In truth, Ohlt—and everyone else in sight—was slapping at smoldering patches on his clothes, combing embers out of his hair, and shaking his head to see if the ringing in his ears would go away and allow him to hear the person standing next to him. To Ohlt's mind, that indicated that the passage of the comet had been quite cataclysmic enough.
He lurched to his feet, aware of bruises as well as burns where minutes ago he had been whole. He thought he vaguely remembered, at some moment during the comet's fall, feeling the ground leap up to hammer him in the chest and thigh. He looked around for his companions, and realized that the night suddenly seemed as dark as the Abyss, and not much friendlier.
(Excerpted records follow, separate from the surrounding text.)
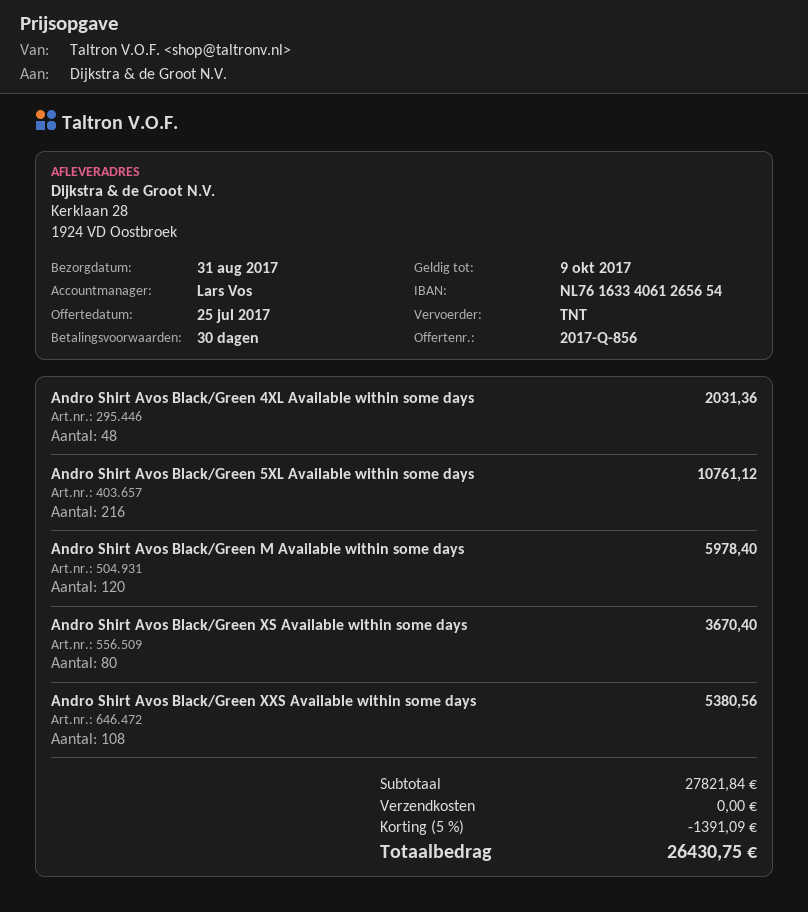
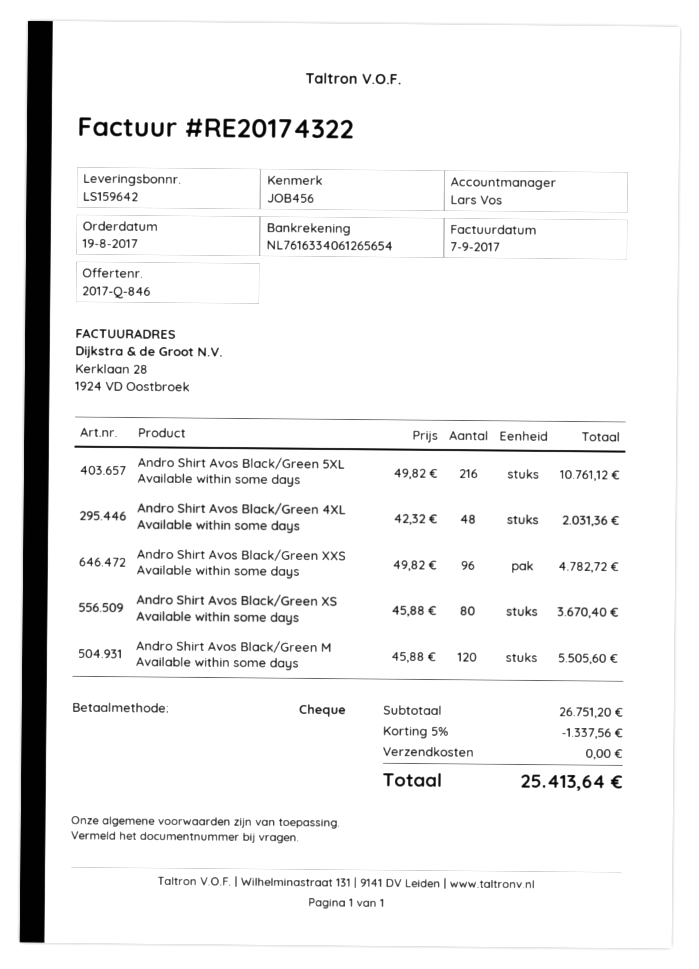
quote number: 2017-Q-856 -> 2017-Q-846
Andro Shirt Avos Black/Green M Available within some days: 120 for 5978.40 -> 120 for 5505.60
Andro Shirt Avos Black/Green XXS Available within some days: 108 for 5380.56 -> 96 for 4782.72
subtotal: 27821.84 -> 26751.20
discount: 5% = 1391.09 -> 5% = 1337.56
total: 26430.75 -> 25413.64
The darkness, at least, he understood. They had been living with the growing light of the comet for days, and then been dazzled by its fall. It would be a while before anyone on this side of Paradise Lake could see anything in the dark.
If only his ears would stop ringing.
Brinus was helping M'lenda to her feet. All four of them turned about, each to see that the other three were alive and intact. Then they saw, just uphill, a man and a woman hurrying out of their cottage toward their byre. It was half-collapsed, and the thatch had taken fire.
A moment later four goats scampered out, and the man darted into the byre, in spite of his wife's effort to hold him back. Another moment, and he was out with a fifth goat, both goat and man no worse than singed.
Ohlt stepped toward the man and shouted, "Is there anything we can do?"
The man shook his head. "Nothing, I thank you. The byre's past hope, but the goats are out, and the house won't fall or burn."
"Aye, hut it's still more wrath than blessing, I'd say," the woman put in, half-whining. "We kept Simplicity for years, and what do we have falling down on our heads? I'd truly like to ask someone that. Someone who might answer."
Ohlt gave a don't-look-at-me shrug, and led his companions away. They could hear the woman for a considerable distance, but by the time they had gone fifty paces downhill, other matters drew their attention.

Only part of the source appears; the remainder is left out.